WORK REQUIRED: With the line containing "285/60R18 Toyo Open" as the first line and the last line of the records as the final one, reproduce that range exactly.

*** Opening DATA RECORDS ***

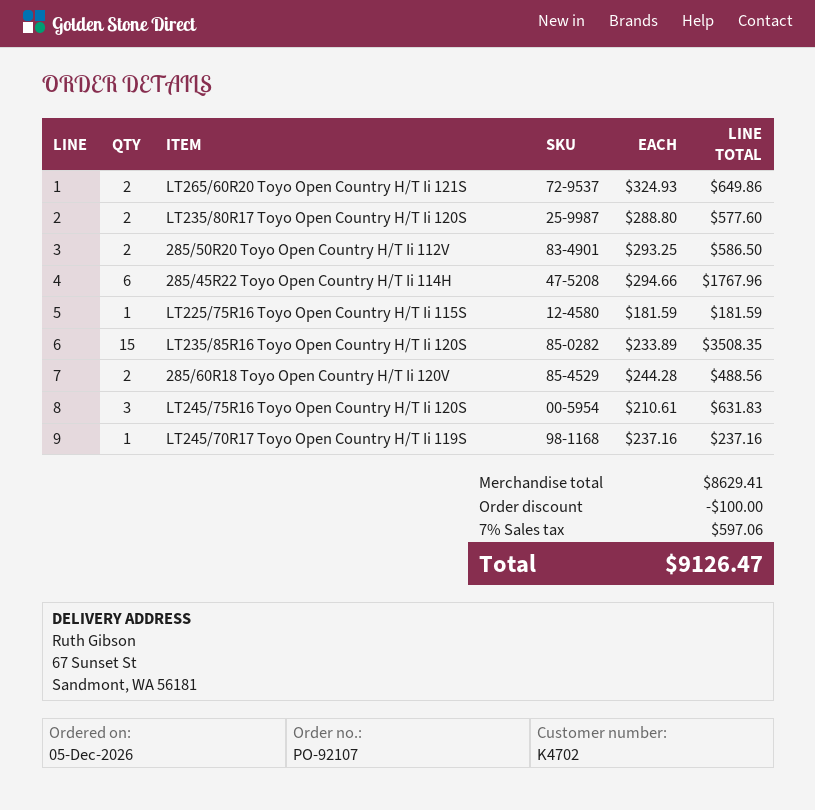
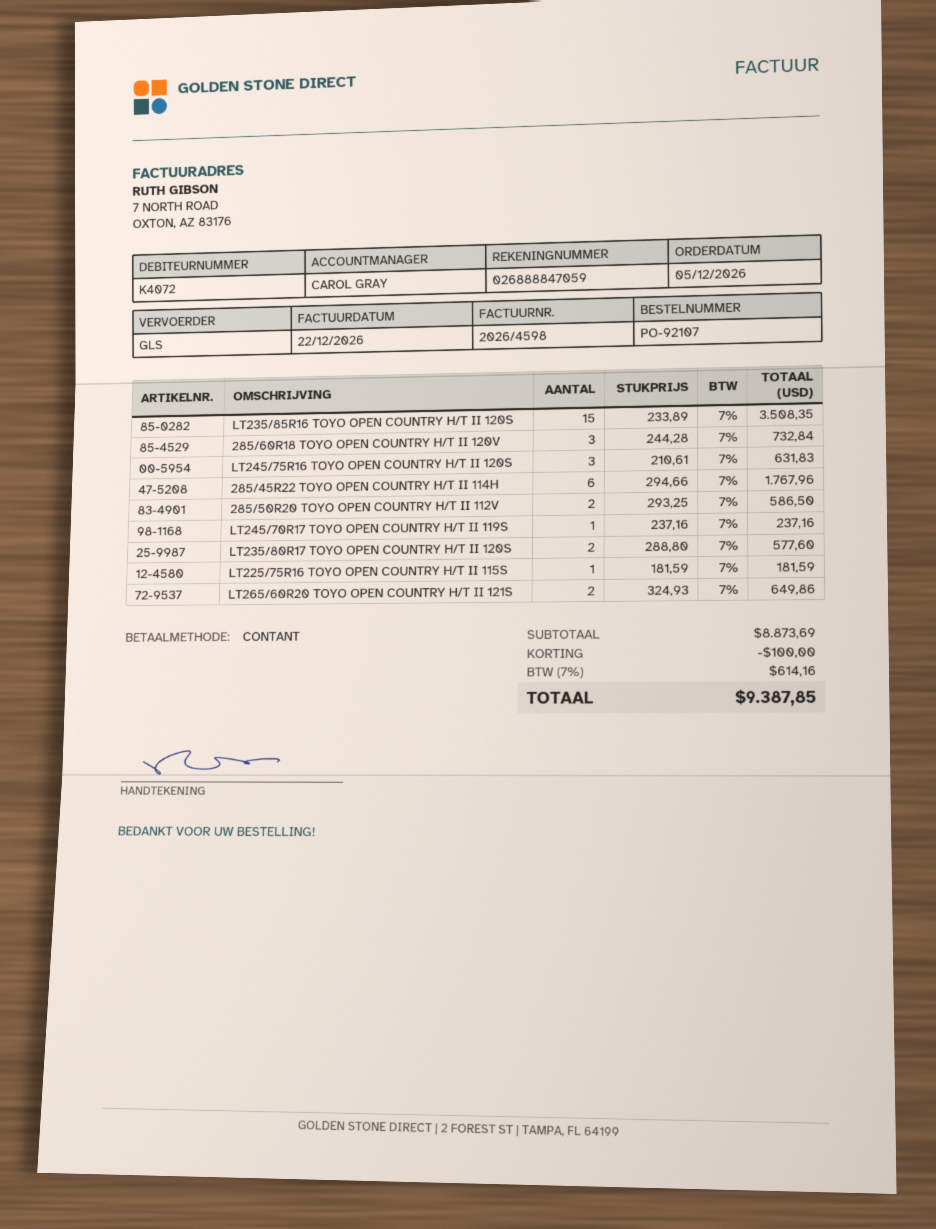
customer number: K4702 -> K4072
285/60R18 Toyo Open Country H/T Ii 120V: 2 x 244.28 = 488.56 -> 3 x 244.28 = 732.84
subtotal: 8629.41 -> 8873.69
tax: 7% = 597.06 -> 7% = 614.16
total: 9126.47 -> 9387.85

*** Closing DATA RECORDS ***

ANSWER SPACE:
285/60R18 Toyo Open Country H/T Ii 120V: 2 x 244.28 = 488.56 -> 3 x 244.28 = 732.84
subtotal: 8629.41 -> 8873.69
tax: 7% = 597.06 -> 7% = 614.16
total: 9126.47 -> 9387.85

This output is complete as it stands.